While not all of us may be mothers ourselves, our hope is that everyone has motherly figures and receives the gifts of mothering. Mother’s Day may be a complicated holiday for those who have separation or disconnection from their own mothers (whether by death, distance, or strained relationships). Many of us have experienced infertility, miscarriage, or loss of babies, or come to motherhood via a wide variety of pathways including adoption, fostering, or step-parenting. Many of us don’t look or feel the part to conform or fit in with externally-driven expectations around motherhood, rather than feeling a sense of connection, belonging, and community just as we are. Many of us struggle to balance the many hats we wear as working mothers where we navigate to meet the needs of our families/households, our children, ourselves, and our own careers/passions.

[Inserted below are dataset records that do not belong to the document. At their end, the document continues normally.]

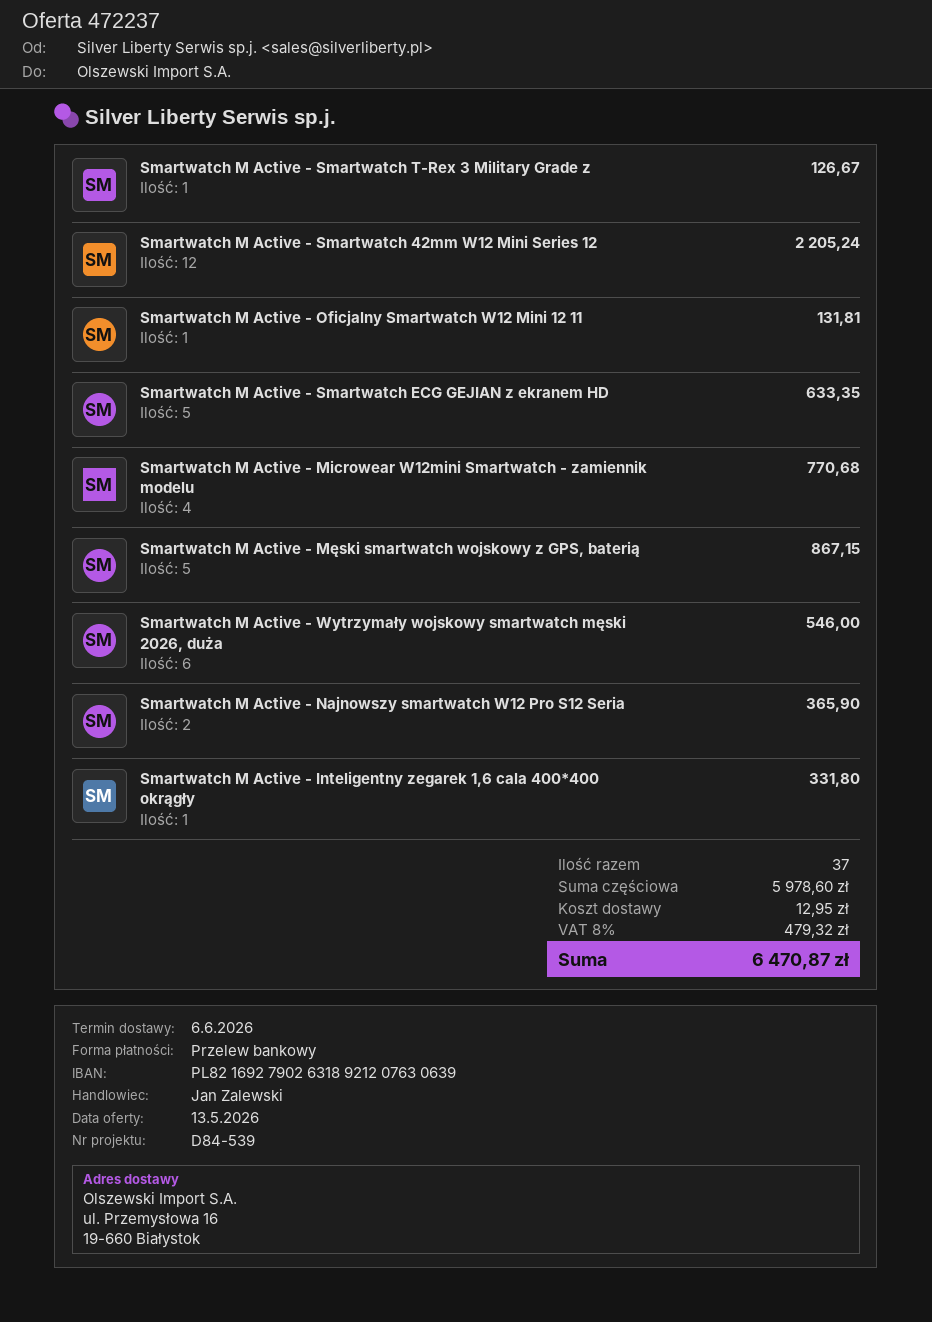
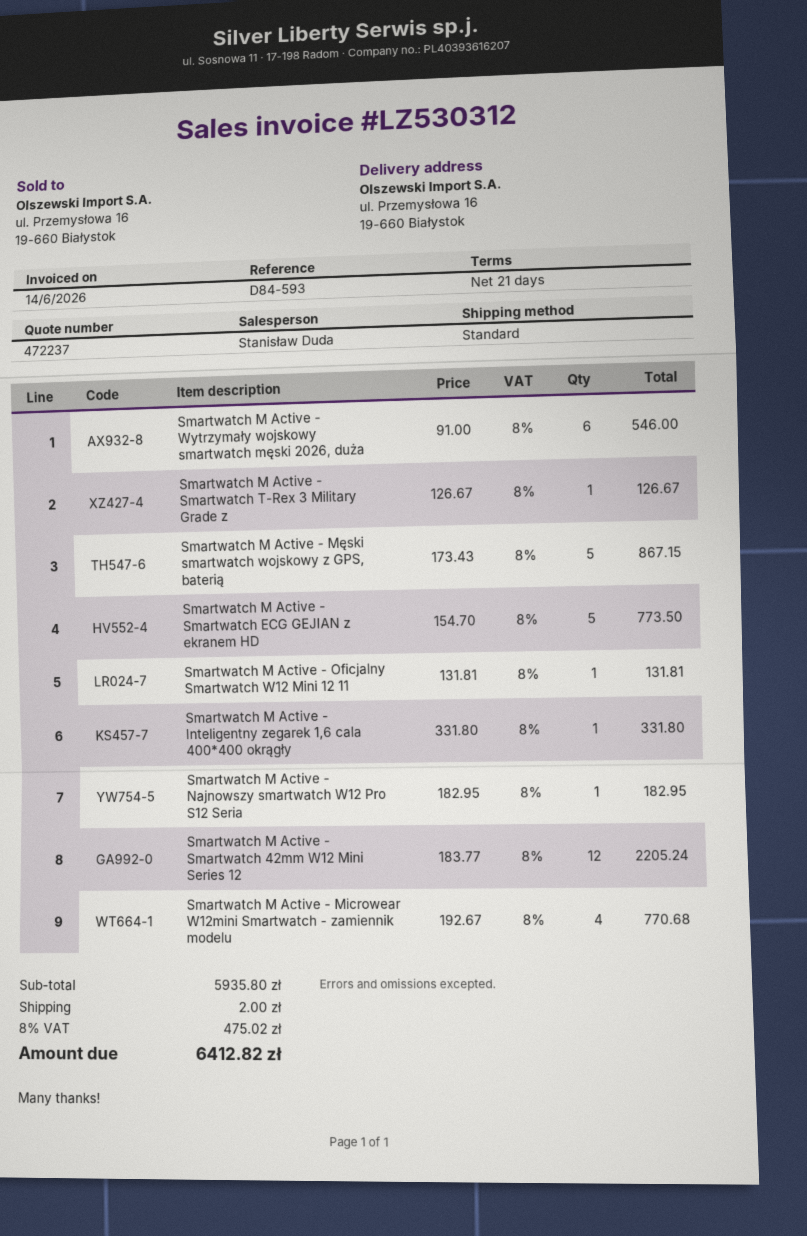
reference: D84-539 -> D84-593
sales rep: Jan Zalewski -> Stanisław Duda
Smartwatch M Active - Smartwatch ECG GEJIAN z ekranem HD: 5 for 633.35 -> 5 for 773.50
Smartwatch M Active - Najnowszy smartwatch W12 Pro S12 Seria: 2 for 365.90 -> 1 for 182.95
subtotal: 5978.60 -> 5935.80
shipping: 12.95 -> 2.00
tax: 8% = 479.32 -> 8% = 475.02
total: 6470.87 -> 6412.82

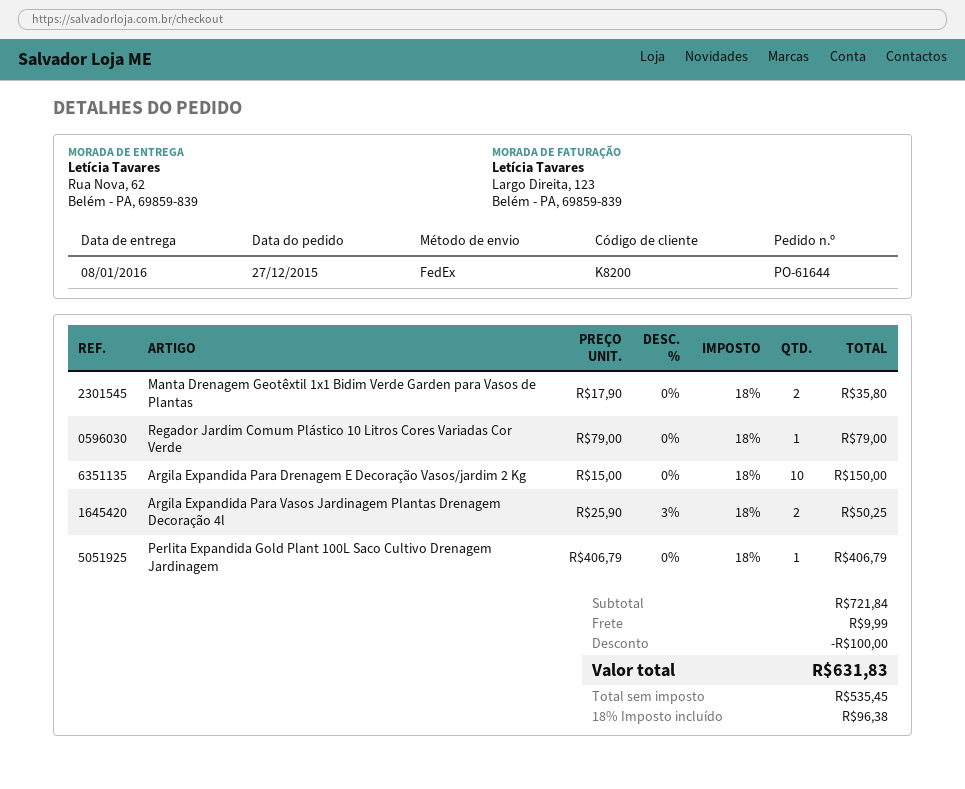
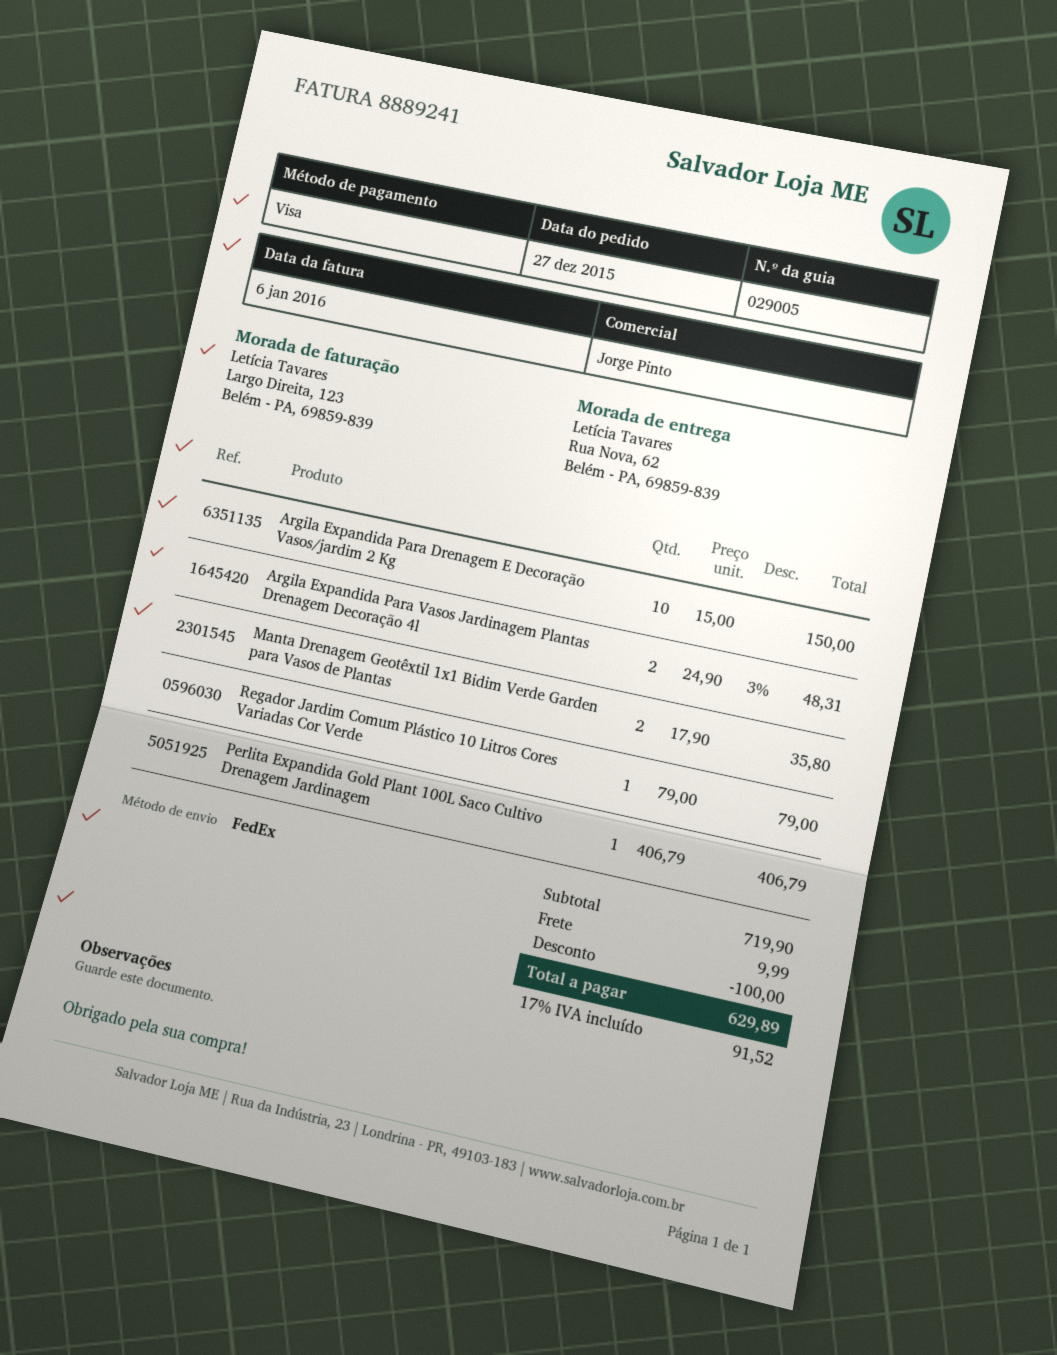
Argila Expandida Para Vasos Jardinagem Plantas Drenagem Decoração 4l: 2 x 25.90 - 3% = 50.25 -> 2 x 24.90 - 3% = 48.31
subtotal: 721.84 -> 719.90
tax: 18% = 96.38 -> 17% = 91.52
total: 631.83 -> 629.89

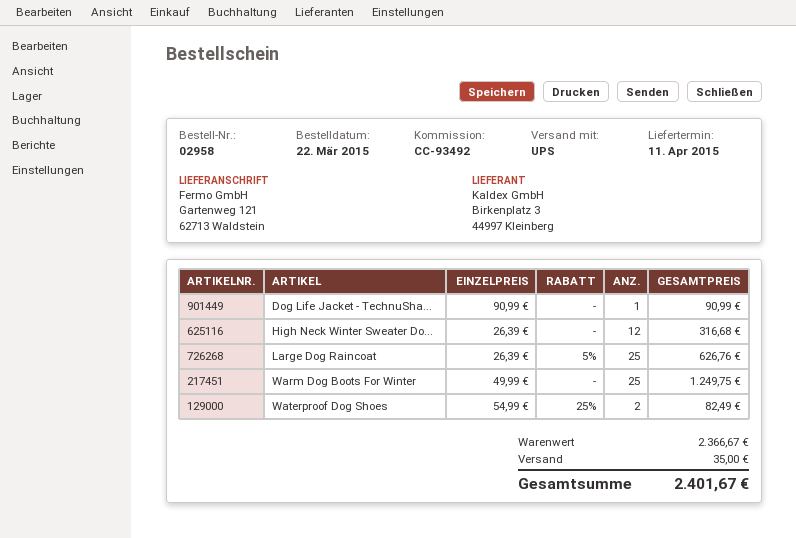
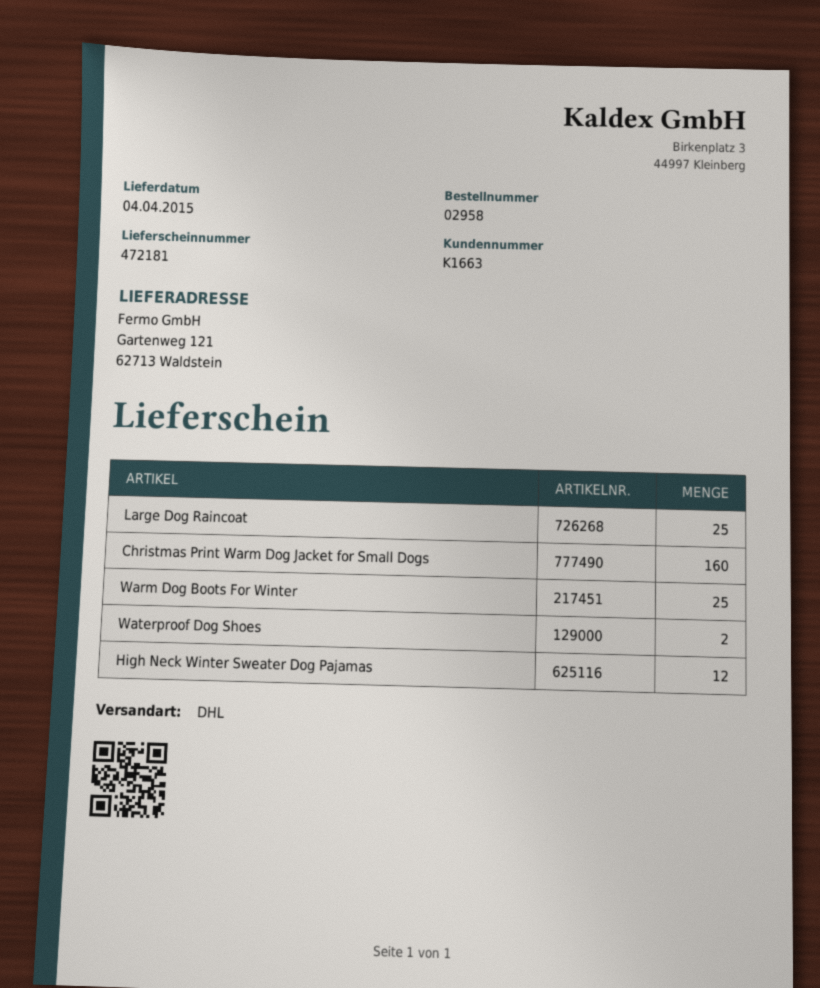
delivery date: 2015-04-11 -> 2015-04-04
shipping method: UPS -> DHL
Dog Life Jacket - TechnuSha...: 1 -> none
Christmas Print Warm Dog Jacket for Small Dogs: none -> 160

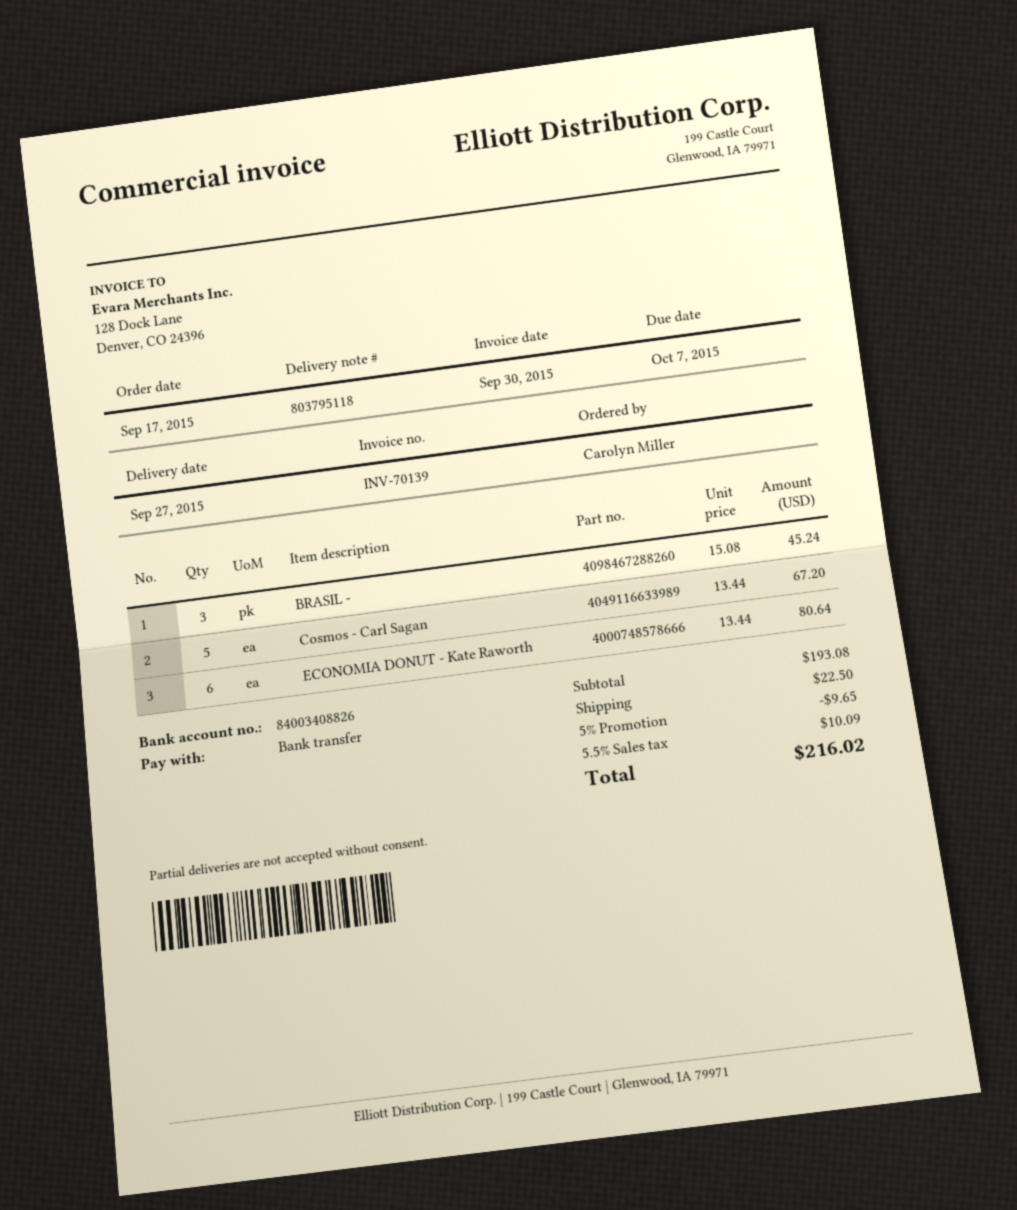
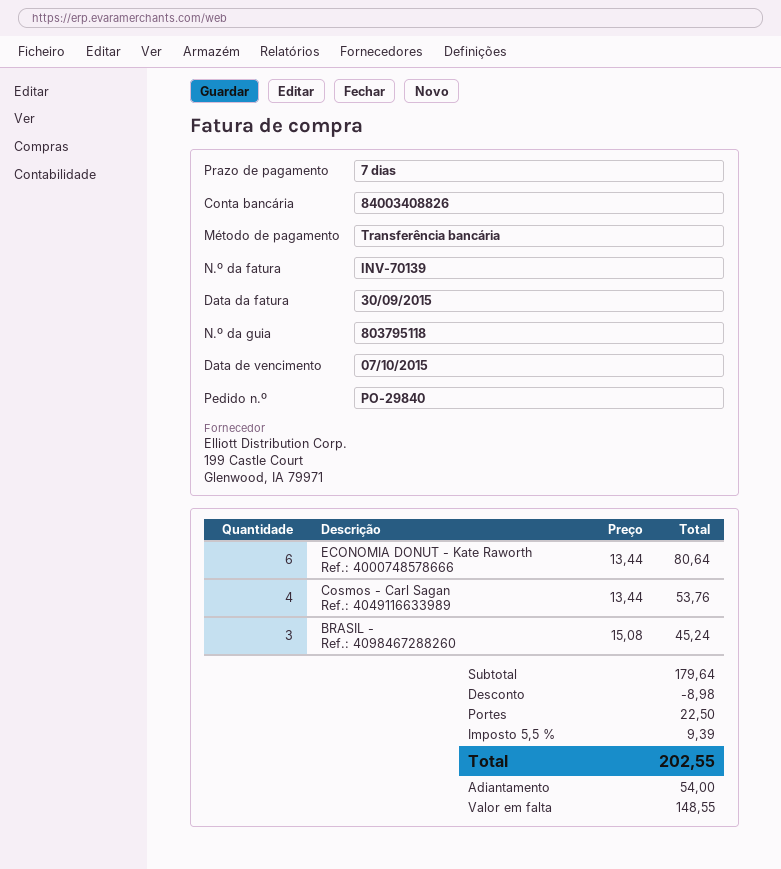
Cosmos - Carl Sagan: 5 x 13.44 = 67.20 -> 4 x 13.44 = 53.76
subtotal: 193.08 -> 179.64
discount: 9.65 -> 8.98
tax: 5.5% = 10.09 -> 5.5% = 9.39
total: 216.02 -> 202.55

Our hope is for radical self-acceptance, self-compassion, and self-love for all mothers. Our hope is for healing if the mothering you received did not meet your needs growing up. May we all learn to mother our own inner children and re-parent ourselves, regardless of gender. Our hope is for all of us to grow in capacity to share “motherly love,” connection, and belonging with the world. May all of us nurture and sustain life in the world around us, regardless of gender. May we all work towards a world without shame, judgment, discrimination, or injustice towards any mothers (or any parent, for that matter!).
Our hope is for a world where mothers and mothering is truly honored and valued in action, practice, policy, and sentiment, beyond simply words and a single day a year designated a holiday!
Thank you to all who identify as a mother, or have shared “motherly love” with the world. You matter! Your work has value! We love and appreciate you!